20–23 Jun 2023
Europe/London timezone
22 Jun 2023, 13:15

Description

This paper considers how we might develop a decentred feminist IPE of crisis. As many feminist scholars have pointed out (Brickell; Hozic & True), a feminist engagement with crisis moves us beyond specific ‘crisis points’ (economic collapse, war, pandemics), and develops understandings of how crisis is constitutive of, and experienced via, slow structural inequalities – or ‘crisis ordinary’. Such an approach highlights how particular populations, marked by race, gender and the uneven processes of environmental degradation, experience vulnerability and precarity. As many feminist scholars argue a ‘social reproduction lens’ provides a unique vantage point for thinking about how crisis is experienced in everyday lives. The everyday/ordinary nature of crisis we suggest is best understood through a more expansive, decentred and provincialized social reproduction approach.

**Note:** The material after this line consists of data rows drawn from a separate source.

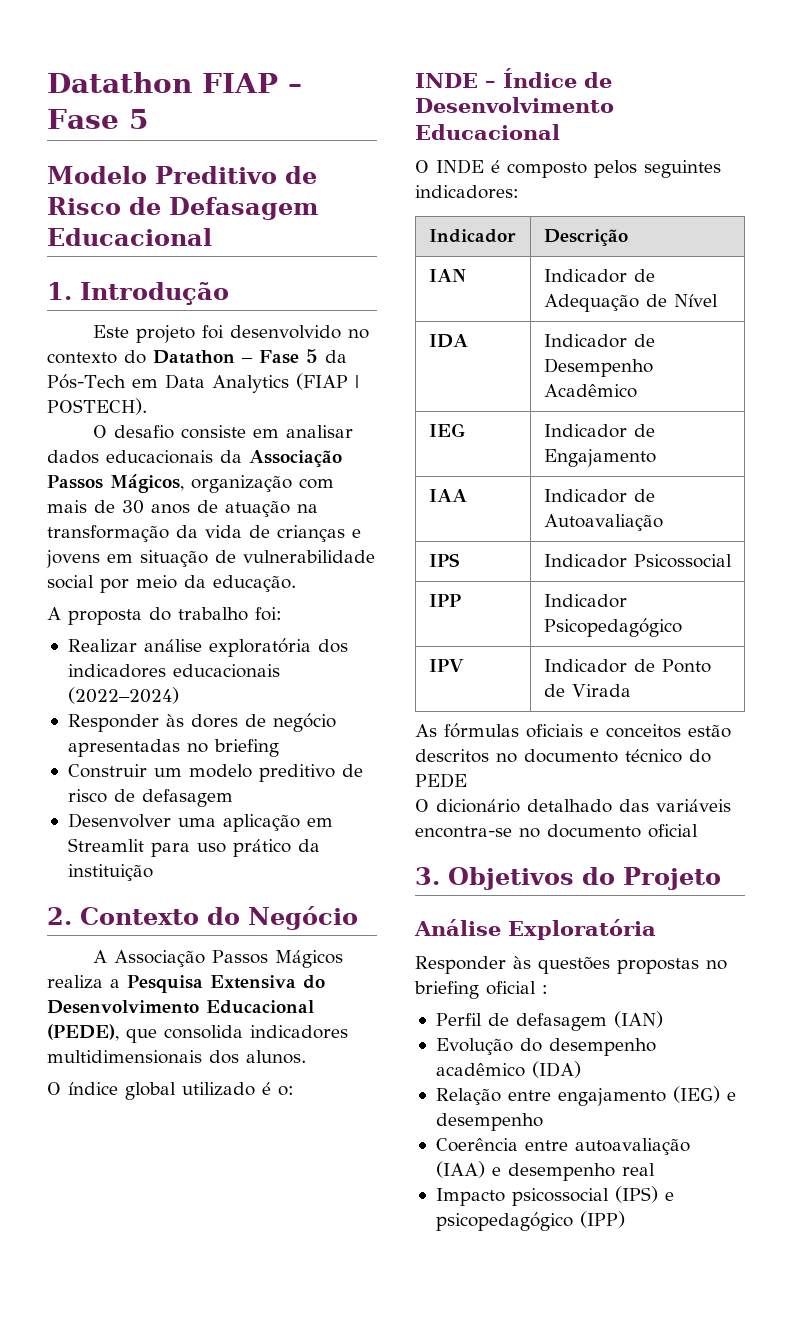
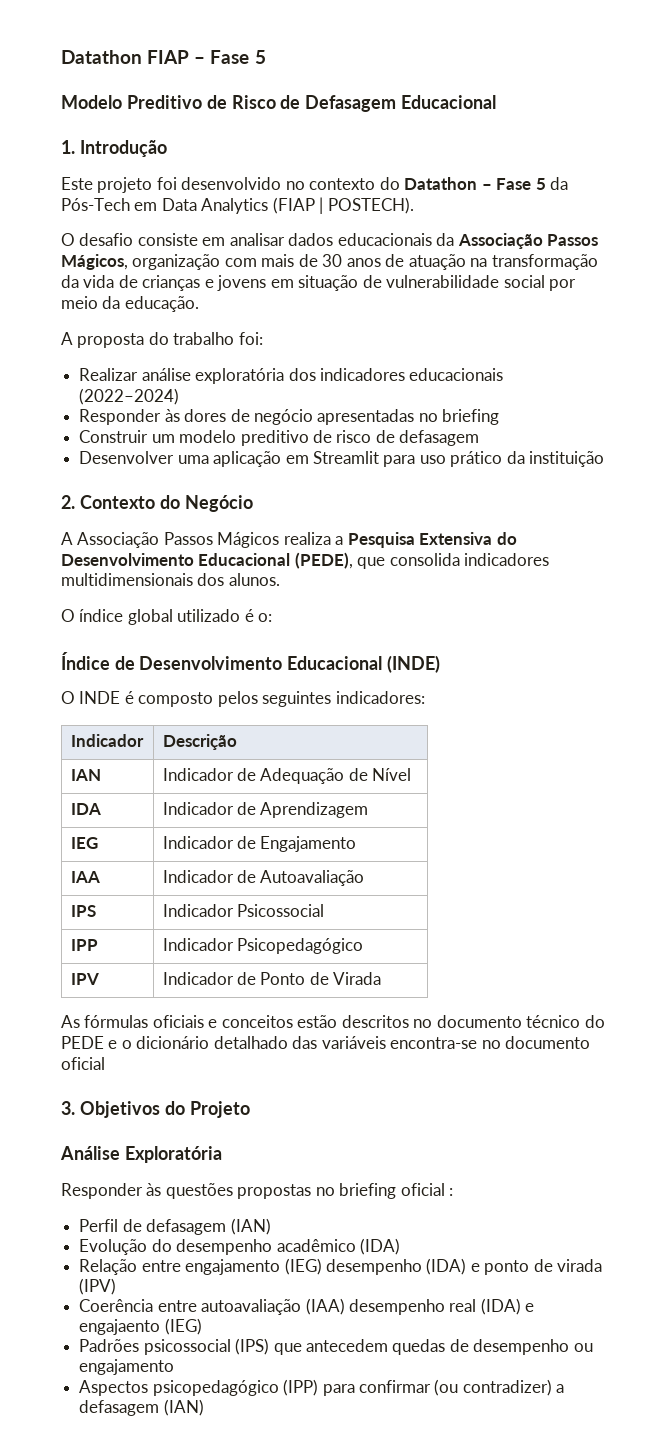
- INDE – Índice de Desenvolvimento Educacional
+ Índice de Desenvolvimento Educacional (INDE)
- IDA | Indicador de Desempenho Acadêmico
+ IDA | Indicador de Aprendizagem
- As fórmulas oficiais e conceitos estão descritos no documento técnico do PEDE
- O dicionário detalhado das variáveis encontra-se no documento oficial
+ As fórmulas oficiais e conceitos estão descritos no documento técnico do PEDE e o dicionário detalhado das variáveis encontra-se no documento oficial
- Relação entre engajamento (IEG) e desempenho
+ Relação entre engajamento (IEG) desempenho (IDA) e ponto de virada (IPV)
- Coerência entre autoavaliação (IAA) e desempenho real
- Impacto psicossocial (IPS) e psicopedagógico (IPP)
+ Coerência entre autoavaliação (IAA) desempenho real (IDA) e engajaento (IEG)
+ Padrões psicossocial (IPS) que antecedem quedas de desempenho ou engajamento
+ Aspectos psicopedagógico (IPP) para confirmar (ou contradizer) a defasagem (IAN)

This is one that disrupts mainstream (Western centric) narratives of capitalism, the state, the household and the division between waged/unwaged work embedded in much social reproduction theorizing, whilst simultaneously highlighting how context and location matters in thinking through the spaces, temporalities and violences of everyday life. Decentring social reproduction analysis in this way is, moreover, vital in terms of the development of relational forms of feminist solidarity.